Each measurement burst was comprised of seven sessions of the free recall task. At the beginning of each burst, the Recent Life Changes Questionnaire (Miller and Rahe 1997) was administered to collect information about any potential changes in each subject’s health or personal lives. No subjects included in the current analyses developed a medical condition that would have excluded them from initial participation.

Each session included 16 free recall lists. For each list, 16 words were presented one at a time on a computer screen followed by an immediate free recall test. Each stimulus was drawn from a pool of 1638 words. Lists were constructed such that varying degrees of semantic relatedness occurred at both adjacent and distant serial positions.

For each list, there was a 1500 ms delay before the first word appeared on the screen. Each item was on the screen for 3000 ms, followed by a jittered (i.e., variable) inter-stimulus interval of 800 − 1200 ms (uniform distribution). After the last item in the list, a tone sounded, and a row of asterisks appeared. The subject was then given 75 s to recall aloud any of the just-presented items. Trained experimenters scored recall accuracy from audio recordings of subjects’ recalls.

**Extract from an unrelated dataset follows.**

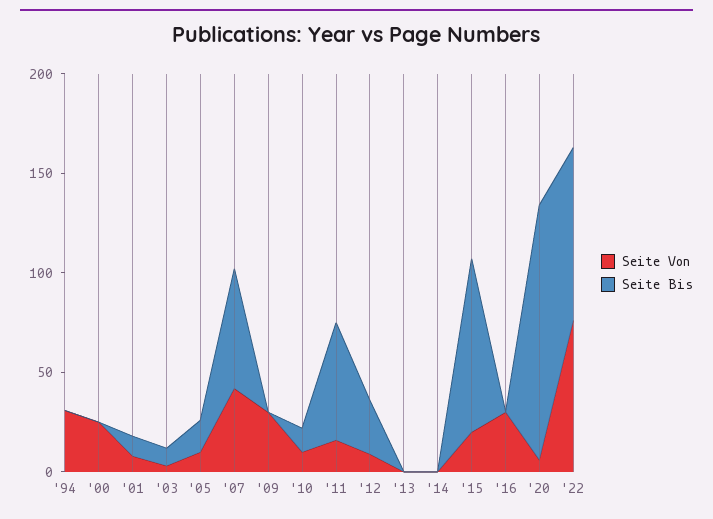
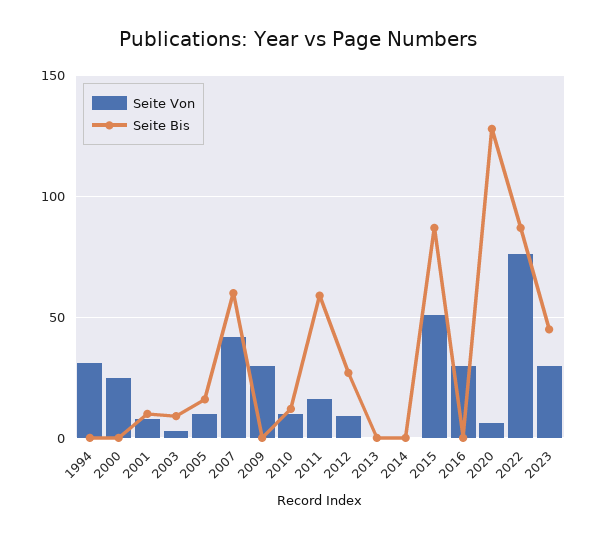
Seite Von, '15: 20 -> 50
Seite Von, 2023: none -> 30
Seite Bis, 2023: none -> 45

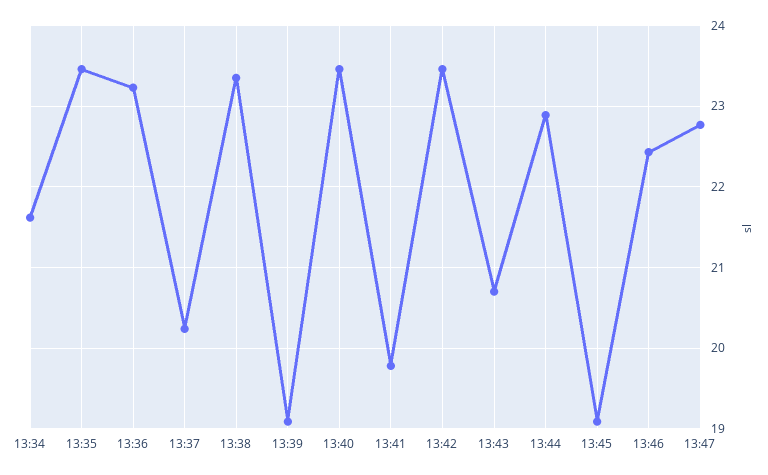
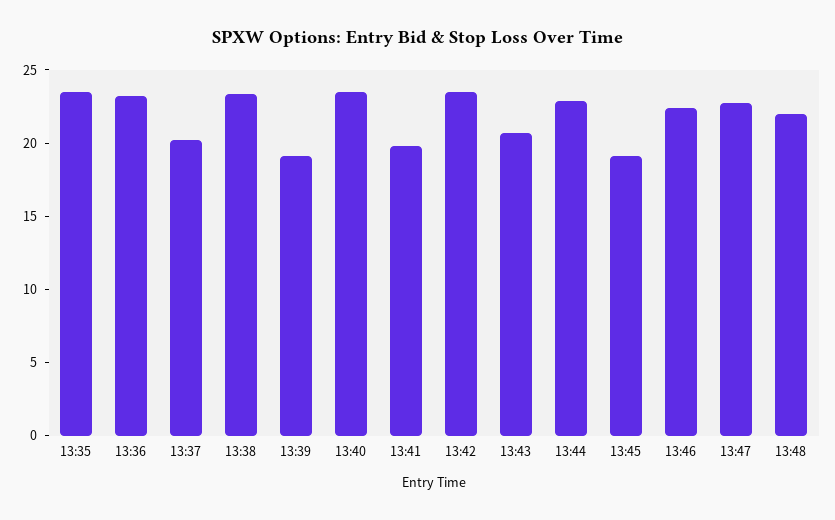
13:34: 21.6 -> none
13:48: none -> 22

Behavioral Results: Measurement Burst Study

The solid gray lines in Fig. 1a show changes in free recall performance (proportion of words recalled) across sessions and years for the yearly-testing sample. The data show little sign of declining memory performance across years. In fact, there is a modest increase from year 1 to year 5. To quantify this trend, we began by conducting a linear regression for each subject using the number of days that had elapsed since their first session (defining session 1 as day 1) to predict their memory performance in individual sessions. This provided us with a slope (change in memory performance each day) for each subject. We then multiplied this slope by 365 to obtain an estimate of yearly memory change, which we report in Fig. 1b.
Fig. 1

Yearly-testing Sample. a Mean observed performance by session (gray) along with mean model fits (black) across the five years of the study. N = 8 for years 1 – 4. N = 6 for year 5. b Slopes reflecting change per year in observed free recall performance, model-estimated practice effects, and model-estimated aging effects. All error bars are 95% bootstrapped confidence intervals

The left-most bar in Fig. 1b shows that the average slope was 0.0058 (i.e., on a 0 to 1.0 scale, performance increased by 0.0058 per year), with 95% a confidence interval that includes zero. Thus, there is a small, non-significant increase across years.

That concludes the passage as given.